À l’heure où les projecteurs devraient illuminer la créativité nationale, c’est plutôt une lumière d’urgence qui s’allume sur la scène culturelle togolaise. Entre précarité persistante, manque de mécanismes de soutien et fermeture progressive d’espaces d’expression artistique, le secteur culturel traverse une zone de turbulences qui inquiète autant qu’elle interpelle.
Face à ce constat alarmant, la Fédération Togolaise de Musique (FTM) brise le silence et lance un cri d’alerte. Dans un contexte où les artistes composent davantage avec les difficultés qu’avec les partitions, l’organisation annonce une conférence de presse décisive ce 24 février 2026 à 9h à l’espace culturel Miva pour mobiliser les consciences et provoquer un sursaut collectif.

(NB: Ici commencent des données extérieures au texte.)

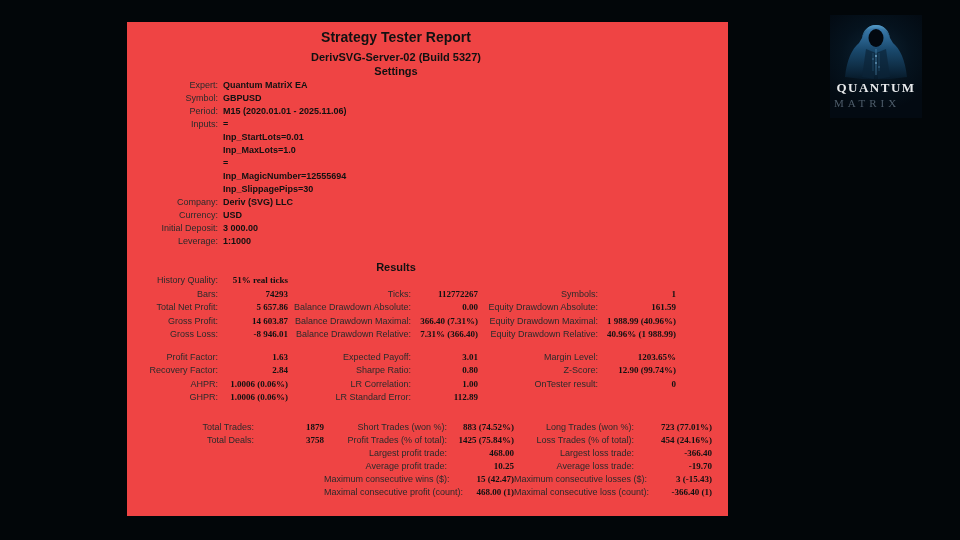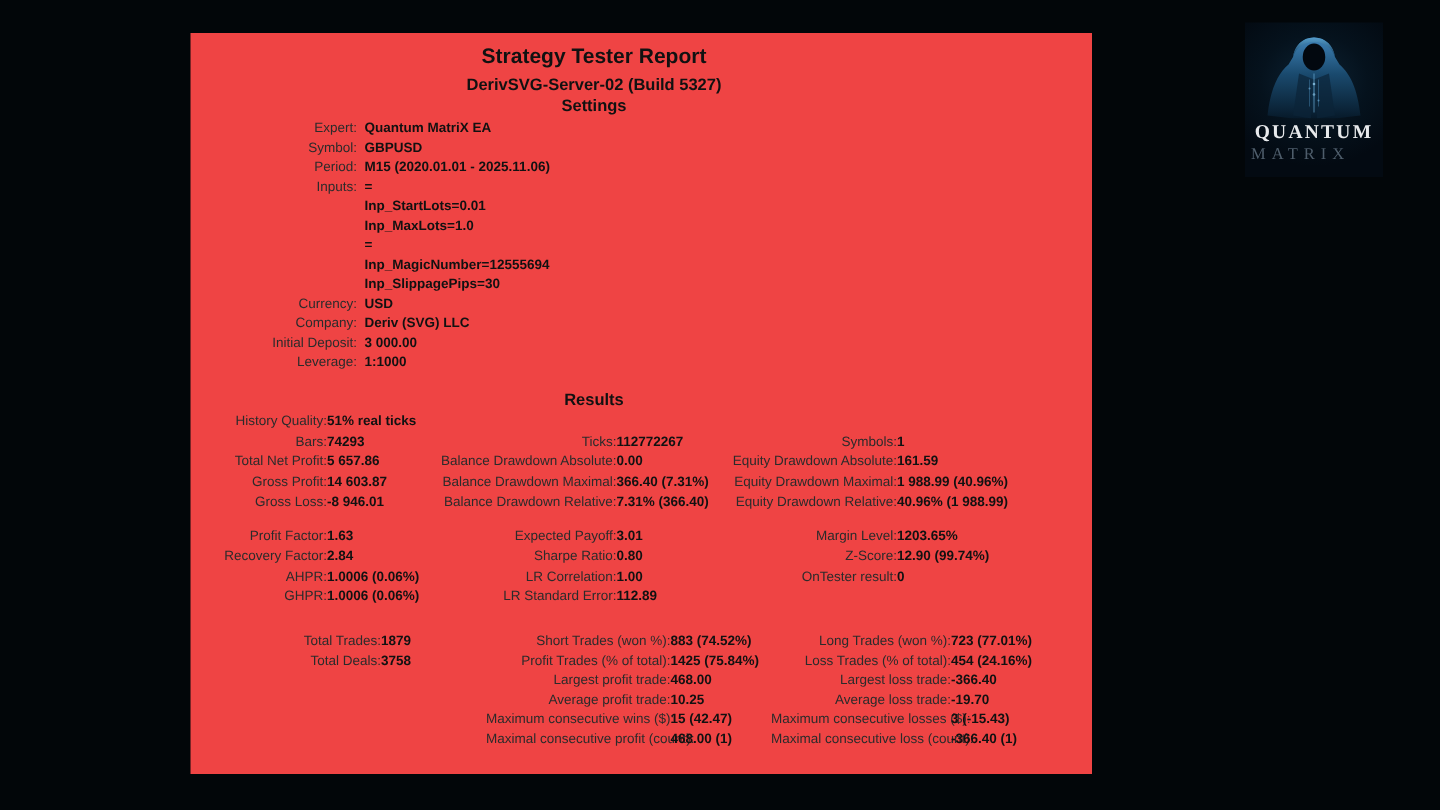--- a/index.html
+++ b/index.html
@@ -39,21 +39,21 @@
   .section-heading {
     font-size: 11px;
     font-weight: bold;
     text-align: center;
     color: #111;
   }
   .heading-settings { margin-top: 2px; }
   .heading-results { margin-top: 13px; }
 
   
-  .settings-table { margin-top: 2px; padding-left: 20px; }
+  .settings-table { margin-top: 2px; }
   .settings-row {
     display: grid;
     grid-template-columns: 91px auto;
     line-height: 13px;
     white-space: nowrap;
   }
   .settings-label { text-align: right; color: #2b2b2b; }
   .settings-value { padding-left: 5px; font-weight: bold; color: #111; }
 
   
@@ -61,21 +61,21 @@
     display: grid;
     grid-template-columns: 91px 70px 123px 67px 120px 78px;
     white-space: nowrap;
   }
   .block-1 { margin-top: 1px; }
   .block-1 .result-row, .block-2 .result-row { line-height: 13.5px; }
   .block-2 { margin-top: 9px; }
   .block-3 { margin-top: 16px; padding-left: 36px; }
   .block-3 .result-row { line-height: 13px; }
   .result-label { text-align: right; color: #2b2b2b; }
-  .result-value { text-align: left; font-weight: bold; color: #111; }
+  .result-value { text-align: right; font-weight: bold; color: #111; font-family: Liberation Serif, serif; }
 
   
   .logo-box {
     position: absolute;
     left: 830px; top: 15px;
     width: 92px; height: 103px;
     background: radial-gradient(ellipse 70% 55% at 50% 38%, #0d2334 0%, #05121d 55%, #030a12 100%);
     overflow: hidden;
   }
   .logo-figure {
@@ -148,26 +148,26 @@
       </div>
       <div class="settings-row">
         <span class="settings-label"></span>
         <span class="settings-value">Inp_MagicNumber=12555694</span>
       </div>
       <div class="settings-row">
         <span class="settings-label"></span>
         <span class="settings-value">Inp_SlippagePips=30</span>
       </div>
       <div class="settings-row">
+        <span class="settings-label">Company:</span>
+        <span class="settings-value">Deriv (SVG) LLC</span>
+      </div>
+      <div class="settings-row">
         <span class="settings-label">Currency:</span>
         <span class="settings-value">USD</span>
-      </div>
-      <div class="settings-row">
-        <span class="settings-label">Company:</span>
-        <span class="settings-value">Deriv (SVG) LLC</span>
       </div>
       <div class="settings-row">
         <span class="settings-label">Initial Deposit:</span>
         <span class="settings-value">3 000.00</span>
       </div>
       <div class="settings-row">
         <span class="settings-label">Leverage:</span>
         <span class="settings-value">1:1000</span>
       </div>
     </div>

Cette rencontre se veut bien plus qu’un simple exercice médiatique : elle ambitionne d’ouvrir un débat national sur la place réelle de la culture dans les politiques de développement. L’objectif est clair : transformer les inquiétudes en initiatives et les revendications en réformes structurantes.

Au Togo, la culture reste un puissant vecteur d’identité, mais ses acteurs évoluent dans un environnement fragile. Entre absence de financements structurés, dispositifs d’accompagnement insuffisants et reconnaissance institutionnelle encore timide, les créateurs avancent souvent à contre-courant.


Les salles ferment, les projets s’essoufflent, et les talents pourtant riches de créativité peinent à transformer leur art en véritable levier socio-économique. La culture, jadis moteur d’expression et de cohésion sociale, risque ainsi de perdre sa voix si des solutions concrètes ne sont pas rapidement envisagées.


Dans ce paysage en demi-teinte, la FTM refuse que la musique se joue en mode mineur.